Vision-Language Model Feedback

Updated 9 November 2025

VLM Feedback is a system that uses model-generated absolute ratings to supervise reinforcement learning, reducing dependence on human feedback.
The approach employs stratified sampling, inverse frequency weighting, and mean absolute error loss to enhance reward model robustness and sample efficiency.
Empirical results, exemplified by the ERL-VLM framework, show faster convergence and higher success rates compared to pairwise methods and CLIP-based baselines.

A Vision-LLM (VLM) Feedback system utilizes model-generated or externally-supplied evaluative signals to drive learning, align behavior, or assess outputs in models that ingest both visual and textual inputs.
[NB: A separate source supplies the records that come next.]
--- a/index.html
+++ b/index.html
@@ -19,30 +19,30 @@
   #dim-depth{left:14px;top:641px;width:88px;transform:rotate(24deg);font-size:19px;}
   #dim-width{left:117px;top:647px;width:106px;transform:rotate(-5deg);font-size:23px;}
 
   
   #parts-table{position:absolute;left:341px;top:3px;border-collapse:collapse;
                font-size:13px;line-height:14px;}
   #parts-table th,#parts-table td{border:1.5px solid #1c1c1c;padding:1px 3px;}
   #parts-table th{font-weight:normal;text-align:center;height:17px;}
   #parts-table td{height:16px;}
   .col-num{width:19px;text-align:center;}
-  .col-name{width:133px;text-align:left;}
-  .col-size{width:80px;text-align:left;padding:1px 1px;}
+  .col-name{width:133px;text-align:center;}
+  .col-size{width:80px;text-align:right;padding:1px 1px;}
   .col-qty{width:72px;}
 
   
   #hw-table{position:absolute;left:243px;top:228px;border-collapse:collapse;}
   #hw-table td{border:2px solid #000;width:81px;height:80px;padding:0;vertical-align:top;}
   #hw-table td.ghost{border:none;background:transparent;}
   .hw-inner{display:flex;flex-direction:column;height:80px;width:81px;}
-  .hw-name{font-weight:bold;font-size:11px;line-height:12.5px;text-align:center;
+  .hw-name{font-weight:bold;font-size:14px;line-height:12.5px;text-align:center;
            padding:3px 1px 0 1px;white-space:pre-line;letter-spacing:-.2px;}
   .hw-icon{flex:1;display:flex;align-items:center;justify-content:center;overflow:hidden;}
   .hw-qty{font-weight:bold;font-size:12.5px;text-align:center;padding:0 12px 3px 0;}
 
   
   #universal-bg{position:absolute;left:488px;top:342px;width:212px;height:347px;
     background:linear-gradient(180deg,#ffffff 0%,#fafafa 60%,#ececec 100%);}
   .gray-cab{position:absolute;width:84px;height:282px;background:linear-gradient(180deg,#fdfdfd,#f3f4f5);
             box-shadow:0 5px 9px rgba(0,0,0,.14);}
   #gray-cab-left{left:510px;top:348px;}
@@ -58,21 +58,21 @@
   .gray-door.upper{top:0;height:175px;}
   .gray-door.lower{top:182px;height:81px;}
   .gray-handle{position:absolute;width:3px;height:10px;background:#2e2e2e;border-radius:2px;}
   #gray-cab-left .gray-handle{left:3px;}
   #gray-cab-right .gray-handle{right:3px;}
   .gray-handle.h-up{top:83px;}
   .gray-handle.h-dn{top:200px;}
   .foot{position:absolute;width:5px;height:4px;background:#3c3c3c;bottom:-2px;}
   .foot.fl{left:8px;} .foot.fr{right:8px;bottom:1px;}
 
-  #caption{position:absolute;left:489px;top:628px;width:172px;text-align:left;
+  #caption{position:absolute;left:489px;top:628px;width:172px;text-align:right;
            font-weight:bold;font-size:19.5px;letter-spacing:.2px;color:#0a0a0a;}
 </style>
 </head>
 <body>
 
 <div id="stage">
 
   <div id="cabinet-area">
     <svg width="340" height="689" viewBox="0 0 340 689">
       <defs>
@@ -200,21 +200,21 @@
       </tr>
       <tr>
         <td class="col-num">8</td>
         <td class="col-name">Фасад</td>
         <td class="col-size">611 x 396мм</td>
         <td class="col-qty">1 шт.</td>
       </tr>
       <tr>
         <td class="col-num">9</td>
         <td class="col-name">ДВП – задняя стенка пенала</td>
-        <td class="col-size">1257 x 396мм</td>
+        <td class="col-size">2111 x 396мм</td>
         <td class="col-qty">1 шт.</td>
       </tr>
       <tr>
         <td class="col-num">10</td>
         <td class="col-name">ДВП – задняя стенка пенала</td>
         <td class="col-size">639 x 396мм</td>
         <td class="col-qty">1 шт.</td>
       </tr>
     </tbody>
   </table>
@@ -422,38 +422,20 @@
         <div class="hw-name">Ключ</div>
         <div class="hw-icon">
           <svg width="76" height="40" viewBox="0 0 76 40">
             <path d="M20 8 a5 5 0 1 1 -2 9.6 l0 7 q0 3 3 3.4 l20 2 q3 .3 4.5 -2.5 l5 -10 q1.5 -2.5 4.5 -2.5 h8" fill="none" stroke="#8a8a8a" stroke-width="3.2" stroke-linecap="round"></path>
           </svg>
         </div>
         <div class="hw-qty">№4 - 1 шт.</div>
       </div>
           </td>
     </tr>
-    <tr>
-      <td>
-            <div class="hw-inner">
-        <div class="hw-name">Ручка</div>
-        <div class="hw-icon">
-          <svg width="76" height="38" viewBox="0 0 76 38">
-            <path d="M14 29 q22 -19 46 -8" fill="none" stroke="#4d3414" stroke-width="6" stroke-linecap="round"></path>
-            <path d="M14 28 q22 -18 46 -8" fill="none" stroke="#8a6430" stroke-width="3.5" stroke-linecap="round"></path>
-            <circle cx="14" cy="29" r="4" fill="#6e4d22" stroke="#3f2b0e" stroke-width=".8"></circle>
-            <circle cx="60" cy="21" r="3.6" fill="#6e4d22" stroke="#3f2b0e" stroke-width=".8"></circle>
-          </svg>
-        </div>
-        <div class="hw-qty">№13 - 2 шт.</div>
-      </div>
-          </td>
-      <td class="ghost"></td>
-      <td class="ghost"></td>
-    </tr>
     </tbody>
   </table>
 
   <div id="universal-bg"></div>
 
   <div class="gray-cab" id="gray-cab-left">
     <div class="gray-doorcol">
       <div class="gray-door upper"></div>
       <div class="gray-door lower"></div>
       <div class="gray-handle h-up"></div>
Recent advances have explored leveraging large VLMs as scalable sources of feedback, particularly in reinforcement learning (RL), reward modeling, and autonomous control, where closing the human-in-the-loop or data annotation bottleneck is critical. The following sections synthesize the principles, methodologies, and empirical findings underpinning state-of-the-art VLM feedback approaches, as illustrated by the ERL-VLM framework and closely related work.

1. Foundations and Motivation for VLM Feedback

The development of effective reward functions for RL remains a central challenge, traditionally relying on labor-intensive human engineering or costly RLHF (reinforcement learning from human feedback). Large VLMs—pretrained on web-scale multimodal data and exhibiting substantial generalization—now present an alternative: using AI-generated feedback to supervise reward learning and thereby scale RL with minimal human intervention.
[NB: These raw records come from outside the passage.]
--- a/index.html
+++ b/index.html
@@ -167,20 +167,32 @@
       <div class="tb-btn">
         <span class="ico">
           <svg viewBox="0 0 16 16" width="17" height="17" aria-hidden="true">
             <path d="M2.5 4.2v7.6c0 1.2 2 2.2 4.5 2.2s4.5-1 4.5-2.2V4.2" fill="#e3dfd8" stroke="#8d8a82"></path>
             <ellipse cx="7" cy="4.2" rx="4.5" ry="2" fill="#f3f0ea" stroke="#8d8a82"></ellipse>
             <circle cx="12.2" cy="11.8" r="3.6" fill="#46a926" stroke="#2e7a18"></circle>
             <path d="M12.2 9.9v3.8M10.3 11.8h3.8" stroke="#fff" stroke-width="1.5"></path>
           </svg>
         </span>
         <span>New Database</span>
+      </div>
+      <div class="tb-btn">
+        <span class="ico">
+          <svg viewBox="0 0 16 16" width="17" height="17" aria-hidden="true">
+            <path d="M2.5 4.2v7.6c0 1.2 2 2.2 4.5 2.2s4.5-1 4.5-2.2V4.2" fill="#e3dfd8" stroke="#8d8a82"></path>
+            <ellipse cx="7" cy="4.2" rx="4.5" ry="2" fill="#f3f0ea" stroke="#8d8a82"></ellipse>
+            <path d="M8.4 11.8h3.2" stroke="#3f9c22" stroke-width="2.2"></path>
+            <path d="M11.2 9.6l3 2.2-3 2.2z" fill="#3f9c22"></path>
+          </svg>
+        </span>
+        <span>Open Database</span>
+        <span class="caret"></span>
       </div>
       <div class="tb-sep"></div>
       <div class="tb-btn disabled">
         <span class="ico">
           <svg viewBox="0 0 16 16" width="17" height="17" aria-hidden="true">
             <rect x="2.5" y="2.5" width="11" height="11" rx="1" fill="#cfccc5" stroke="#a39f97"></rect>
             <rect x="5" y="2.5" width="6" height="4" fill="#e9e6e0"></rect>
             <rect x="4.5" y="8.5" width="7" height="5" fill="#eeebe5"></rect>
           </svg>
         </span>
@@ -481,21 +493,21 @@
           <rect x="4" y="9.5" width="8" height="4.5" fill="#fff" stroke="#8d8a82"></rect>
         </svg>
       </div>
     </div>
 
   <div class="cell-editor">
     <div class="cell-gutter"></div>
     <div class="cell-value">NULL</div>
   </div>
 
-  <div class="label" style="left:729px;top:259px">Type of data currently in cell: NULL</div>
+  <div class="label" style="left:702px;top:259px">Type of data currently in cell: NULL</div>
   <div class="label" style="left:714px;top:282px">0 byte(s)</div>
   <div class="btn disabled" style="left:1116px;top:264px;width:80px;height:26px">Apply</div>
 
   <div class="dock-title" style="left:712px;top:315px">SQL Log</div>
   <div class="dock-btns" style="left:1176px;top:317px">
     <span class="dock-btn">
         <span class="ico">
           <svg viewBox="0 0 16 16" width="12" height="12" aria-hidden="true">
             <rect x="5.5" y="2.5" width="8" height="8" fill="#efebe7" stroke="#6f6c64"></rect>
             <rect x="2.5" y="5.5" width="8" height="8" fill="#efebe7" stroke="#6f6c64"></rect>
Prior efforts with VLM-based feedback typically utilized pairwise preference labeling: given two trajectory snippets or images, a VLM is queried to indicate which more closely matches a provided task description. This pairwise approach, as exemplified by RL-VLM-F, stabilizes learning relative to direct reward score prompting but is limited by sample inefficiency, expressiveness bottlenecks, and computational cost (Wang et al., 2024). The ERL-VLM framework introduced absolute trajectory ratings as a feedback modality, exploiting the expressive capacity of VLMs for more efficient and robust reward learning (Luu et al., 15 Jun 2025).
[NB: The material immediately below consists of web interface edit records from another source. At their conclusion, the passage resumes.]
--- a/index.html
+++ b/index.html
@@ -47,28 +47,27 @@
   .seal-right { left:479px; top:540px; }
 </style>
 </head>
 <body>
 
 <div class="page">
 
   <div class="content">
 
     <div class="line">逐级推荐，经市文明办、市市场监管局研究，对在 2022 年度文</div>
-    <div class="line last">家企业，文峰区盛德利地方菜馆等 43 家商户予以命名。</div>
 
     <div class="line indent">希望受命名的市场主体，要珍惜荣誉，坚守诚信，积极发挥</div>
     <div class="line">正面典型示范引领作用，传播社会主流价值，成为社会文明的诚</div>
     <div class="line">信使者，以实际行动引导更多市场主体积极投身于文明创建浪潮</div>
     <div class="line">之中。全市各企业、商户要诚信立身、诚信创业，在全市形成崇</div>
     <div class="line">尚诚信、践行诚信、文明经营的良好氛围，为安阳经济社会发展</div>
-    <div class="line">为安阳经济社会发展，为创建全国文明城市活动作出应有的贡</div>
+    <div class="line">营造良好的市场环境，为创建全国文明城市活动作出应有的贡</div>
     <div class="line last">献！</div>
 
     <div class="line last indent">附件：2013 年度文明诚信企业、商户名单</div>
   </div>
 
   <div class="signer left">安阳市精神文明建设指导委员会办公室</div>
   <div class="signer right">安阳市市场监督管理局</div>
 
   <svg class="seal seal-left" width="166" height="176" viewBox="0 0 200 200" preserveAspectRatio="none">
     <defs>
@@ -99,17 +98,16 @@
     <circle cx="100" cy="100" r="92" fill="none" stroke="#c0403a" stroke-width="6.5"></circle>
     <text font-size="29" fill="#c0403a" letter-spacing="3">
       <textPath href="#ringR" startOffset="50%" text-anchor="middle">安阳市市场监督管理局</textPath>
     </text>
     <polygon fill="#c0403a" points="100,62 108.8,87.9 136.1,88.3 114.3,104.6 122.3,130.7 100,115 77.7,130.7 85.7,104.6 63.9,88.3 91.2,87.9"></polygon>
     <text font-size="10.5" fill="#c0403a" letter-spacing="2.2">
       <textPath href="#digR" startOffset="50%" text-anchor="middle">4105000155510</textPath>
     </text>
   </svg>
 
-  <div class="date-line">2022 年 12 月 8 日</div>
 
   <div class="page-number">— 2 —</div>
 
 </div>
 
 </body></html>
VLM feedback is also being explored as a general scalable annotation source for aligning generative models, including in dialogue, safety, and model evaluation (Li et al., 2024). The paradigm shift away from human feedback toward VLM-as-feedback-mediator promises a path toward autonomous agent alignment and reward specification across domains.

2. Core Algorithmic Workflow: Rating-Based RL with VLMs

The ERL-VLM algorithm is organized around an iterative interplay between online trajectory collection, VLM-mediated rating queries, supervised reward-model update, and RL policy improvement, as follows:

Initialization: Prepare RL policy parameters $\theta$ (e.g., for SAC or IQL), reward model parameters $\psi$ , an empty replay buffer $\mathcal B$ , a rating dataset $\mathcal D$ , and select a large VLM (Gemini-1.5-Pro) as the "teacher" $\mathcal T$ . Task description $l$ , feedback query frequency $K$ , batched query count $N$ , and trajectory horizon $T$ are set.
Trajectory Collection: The agent, using policy $\pi_\theta$ , samples rollouts of length $T$ , recording states, images, actions, and provisional reward estimates $\hat r_\psi(s_t,a_t)$ into $\mathcal B$ .
Periodic VLM Feedback Gathering: Every $K$ $K$ iterations:
- Sample $N$ trajectory segments $\{\sigma_j\}$ from $\mathcal B$ .
- Query the VLM $\mathcal T$ with tailored prompts containing each segment and the task description, receiving an absolute rating $\tilde y_j$ on a Likert scale (e.g., "Bad"/"Average"/"Good"/"Very Good").
- Append $(\sigma_j, \tilde y_j)$ to the rating set $\mathcal D$ .
Reward Model Training:
- For multiple epochs, stratified-sample minibatches from $\mathcal D$ to guarantee balanced class representation.
- Update $\psi$ to minimize a robust rating-loss $\mathcal L_{\mathrm{ERbRL}}$ , based on the mean absolute error between predicted rating distributions and VLM labels.
- Optionally, apply inverse frequency weighting per class.
- Relabel all transitions in $\mathcal B$ using the updated reward model.
Policy Learning: Interleave standard RL algorithm updates (on SAC or IQL, etc.) using relabeled rewards.

This feedback-driven RL loop recursively bootstraps both reward function refinement and policy performance, with VLM ratings acting as a surrogate for expensive human feedback.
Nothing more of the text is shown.